Personenbeförderungsleistungen im öffentlichen Nahverkehr durch Taxen

Für die Steuerermäßigung nach § 12 Abs. 2 Nr. 10 UStG ist es – entgegen Abschn. 12.13 Abs. 7 Satz 6 UStAE – unbeachtlich, wenn der Unternehmer die Personenbeförderungsleistung nicht selbst durchführt, sondern durch einen Subunternehmer durchführen lässt (BFH, Urteil v. 23.9.2015 – V R 4/15; veröffentlicht am 13.1.2016).

Hintergrund: Die Beförderungen von Personen im Verkehr mit Taxen unterliegt dem ermäßigten Steuersatz, wenn sie innerhalb einer Gemeinde durchgeführt wird oder die Beförderungsstrecke nicht mehr als 50 km beträgt (§12 Abs. 2 Nr. 10 UStG).

Sachverhalt: Streitig war, ob die von einem Mietwagenunternehmen im eigenen Namen, aber mit Taxen eines Subunternehmers erbrachten Personenbeförderungsleistungen dem ermäßigten Steuersatz unterliegen.

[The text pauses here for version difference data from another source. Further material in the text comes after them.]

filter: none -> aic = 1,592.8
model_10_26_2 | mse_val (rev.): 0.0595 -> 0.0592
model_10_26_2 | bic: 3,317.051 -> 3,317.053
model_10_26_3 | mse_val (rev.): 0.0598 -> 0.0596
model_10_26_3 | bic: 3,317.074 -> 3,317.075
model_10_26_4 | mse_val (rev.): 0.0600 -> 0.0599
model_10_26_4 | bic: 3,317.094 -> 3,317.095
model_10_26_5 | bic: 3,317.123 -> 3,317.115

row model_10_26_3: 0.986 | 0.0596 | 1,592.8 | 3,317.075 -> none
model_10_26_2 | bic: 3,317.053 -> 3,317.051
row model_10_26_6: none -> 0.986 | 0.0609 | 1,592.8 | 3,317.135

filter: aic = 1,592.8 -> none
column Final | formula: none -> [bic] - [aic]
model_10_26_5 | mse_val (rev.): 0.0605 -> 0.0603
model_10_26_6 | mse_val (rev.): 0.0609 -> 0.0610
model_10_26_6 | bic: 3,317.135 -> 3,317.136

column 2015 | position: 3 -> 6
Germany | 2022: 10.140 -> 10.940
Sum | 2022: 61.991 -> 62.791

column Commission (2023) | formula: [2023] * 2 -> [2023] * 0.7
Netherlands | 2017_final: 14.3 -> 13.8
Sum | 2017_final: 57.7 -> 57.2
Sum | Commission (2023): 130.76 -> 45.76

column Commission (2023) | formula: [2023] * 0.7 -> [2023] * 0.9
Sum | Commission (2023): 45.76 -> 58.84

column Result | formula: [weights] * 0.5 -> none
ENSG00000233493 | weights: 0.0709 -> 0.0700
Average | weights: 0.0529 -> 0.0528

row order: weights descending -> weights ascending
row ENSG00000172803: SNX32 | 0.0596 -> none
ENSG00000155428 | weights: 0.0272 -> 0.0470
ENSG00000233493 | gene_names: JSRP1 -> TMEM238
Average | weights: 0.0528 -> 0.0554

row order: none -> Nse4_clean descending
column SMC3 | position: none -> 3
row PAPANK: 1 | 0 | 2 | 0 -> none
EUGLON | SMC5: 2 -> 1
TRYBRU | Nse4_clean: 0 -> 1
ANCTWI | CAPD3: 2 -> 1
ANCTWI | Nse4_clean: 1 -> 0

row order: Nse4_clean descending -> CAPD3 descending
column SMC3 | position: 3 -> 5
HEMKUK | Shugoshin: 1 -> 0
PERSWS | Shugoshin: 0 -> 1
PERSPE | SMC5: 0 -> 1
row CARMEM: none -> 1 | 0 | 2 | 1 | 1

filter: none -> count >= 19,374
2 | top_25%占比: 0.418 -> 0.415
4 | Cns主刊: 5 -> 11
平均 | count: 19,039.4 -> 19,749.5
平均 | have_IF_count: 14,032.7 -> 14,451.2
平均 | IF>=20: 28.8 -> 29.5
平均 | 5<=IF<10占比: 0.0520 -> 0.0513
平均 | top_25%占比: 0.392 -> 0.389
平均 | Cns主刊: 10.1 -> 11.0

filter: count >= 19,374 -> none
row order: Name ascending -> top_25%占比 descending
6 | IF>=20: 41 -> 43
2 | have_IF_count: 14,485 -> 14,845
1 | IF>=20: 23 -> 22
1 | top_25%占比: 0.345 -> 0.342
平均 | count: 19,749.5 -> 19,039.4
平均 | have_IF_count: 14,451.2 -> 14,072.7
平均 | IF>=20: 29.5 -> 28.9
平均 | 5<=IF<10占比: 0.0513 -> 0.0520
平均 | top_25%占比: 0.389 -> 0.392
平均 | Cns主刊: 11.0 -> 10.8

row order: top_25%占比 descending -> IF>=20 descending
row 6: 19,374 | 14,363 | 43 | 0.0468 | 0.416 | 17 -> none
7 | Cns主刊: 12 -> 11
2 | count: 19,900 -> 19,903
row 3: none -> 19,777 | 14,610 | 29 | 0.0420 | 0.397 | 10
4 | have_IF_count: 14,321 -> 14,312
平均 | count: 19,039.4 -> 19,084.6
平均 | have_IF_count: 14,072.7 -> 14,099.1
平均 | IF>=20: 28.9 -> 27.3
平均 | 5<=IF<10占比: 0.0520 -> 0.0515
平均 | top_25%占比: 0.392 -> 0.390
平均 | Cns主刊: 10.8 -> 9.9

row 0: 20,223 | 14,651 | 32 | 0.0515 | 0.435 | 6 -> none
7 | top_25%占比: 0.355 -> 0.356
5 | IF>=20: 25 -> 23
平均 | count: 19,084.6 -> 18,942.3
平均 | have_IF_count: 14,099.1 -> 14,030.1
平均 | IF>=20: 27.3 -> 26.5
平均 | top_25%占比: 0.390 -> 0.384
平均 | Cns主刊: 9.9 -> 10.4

Hierzu führte der BFH weiter aus:

  • Im Streitfall beträgt die Steuer für die Beförderungsleistungen 7%.
  • Für die Steuerermäßigung nach § 12 Abs. 2 Nr. 10 UStG ist es unbeachtlich, dass die Klägerin die Personenbeförderungsleistungen nicht selbst, sondern durch einen Subunternehmer hat durchführen lassen und nur dieses Unternehmen Inhaberin von Genehmigungen für den Verkehr mit Taxen gewesen ist.
  • Soweit demgegenüber in Abschn. 12.13 Abs. 7 Satz 6 UStAE die Steuerbegünstigung davon abhängig gemacht wird, dass sie durch den Genehmigungsinhaber mit eigenbetriebenen Taxen erbracht werde, fehlt dafür eine gesetzliche Grundlage. Die Vorschrift knüpft an die Leistungserbringung, nicht hingegen an den Leistenden an.

Anmerkung: Nach den weiteren Ausführungen des BFH hat ein eventueller Verstoß gegen die an den „Verkehr mit Taxen“ geknüpften öffentlich-rechtlichen Verpflichtungen grds. keine Auswirkungen auf die umsatzsteuerrechtliche Behandlung. Unbeachtlich sei deshalb, dass im Streitfall das Beförderungsentgelt von den Vergütungsregeln der Taxitarifordnung abwich. Dem stehe auch nicht das EuGH-Urteil in der Rechtssache Pro Med Logistik GmbH und Eckard Pongratz entgegen. Soweit der EuGH dort an die sich aus der Taxigenehmigung ergebenden öffentlich-rechtlichen Pflichten anknüpft, diene dies nur der Abgrenzung zum Mietwagenverkehr mit Fahrergestellung.